Most companies I’ve worked at where employees had a Microsoft work computers. They were under heavy control, even with admin privileges. I was wondering, for a corporate environment, how employees’Linux desktops could be kept under control in a similar way. What would be an open source or Linux based alternative to the following:

  • policy control
  • Software Center with software allow lists
  • controlled OS updates
  • zscaler
  • software detection tool to detect what’s been installed and determine if any unallowed software is present
  • antivirus
  • VPN

I can think of a few things, like a company having it’s own software repos, or using an atomic distribution. There’s already open source VPN solutions if course.
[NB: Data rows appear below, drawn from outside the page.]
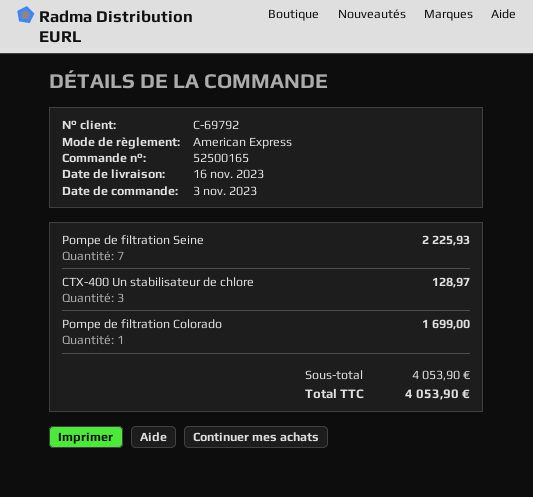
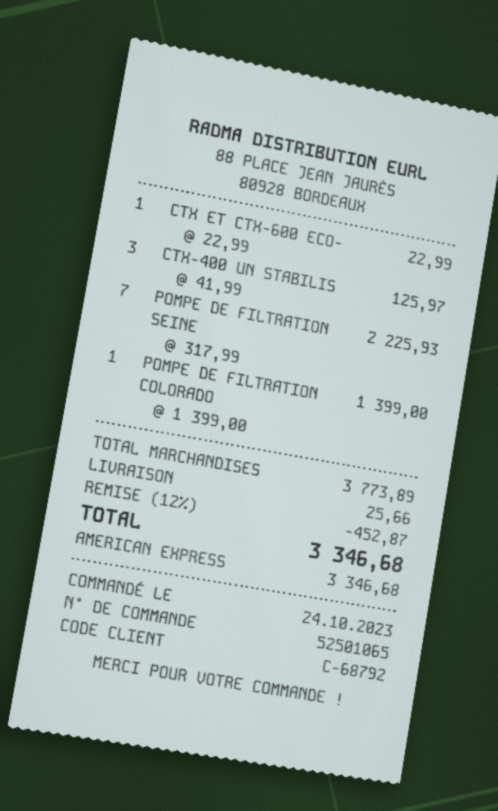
order number: 52500165 -> 52501065
order date: 2023-11-03 -> 2023-10-24
customer number: C-69792 -> C-68792
CTX-400 Un stabilisateur de chlore: 3 for 128.97 -> 3 for 125.97
Pompe de filtration Colorado: 1 for 1699.00 -> 1 for 1399.00
CTX ET CTX-600 ECO-: none -> 1 for 22.99
subtotal: 4053.90 -> 3773.89
discount: none -> 12% = 452.87
shipping: none -> 25.66
total: 4053.90 -> 3346.68

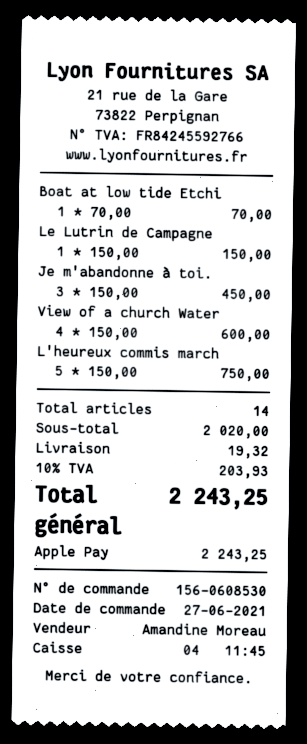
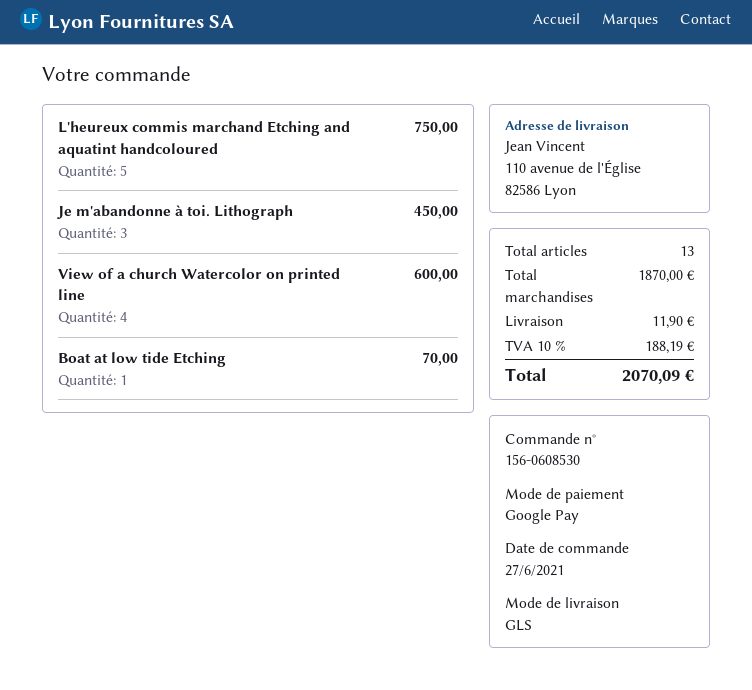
payment method: Apple Pay -> Google Pay
Le Lutrin de Campagne: 1 for 150.00 -> none
total quantity: 14 -> 13
subtotal: 2020.00 -> 1870.00
shipping: 19.32 -> 11.90
tax: 10% = 203.93 -> 10% = 188.19
total: 2243.25 -> 2070.09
But for everything else I don’t really know what could be used or what setup we could have.

  • @olsonexi
    link
    98 months ago

    policy control

    It’s not exactly the same, but you could use puppet to enforce configuration

    Software Center with software allow lists

    You can setup a custom repository with only approved software and then set that as the only one that the system is configured to retrieve packages from. This can also be controlled via puppet.

    controlled OS updates

    Same as the previous point. Upgrades are installed from the repos.

    zscaler

    I don’t know what that is/does, and their website isn’t helping.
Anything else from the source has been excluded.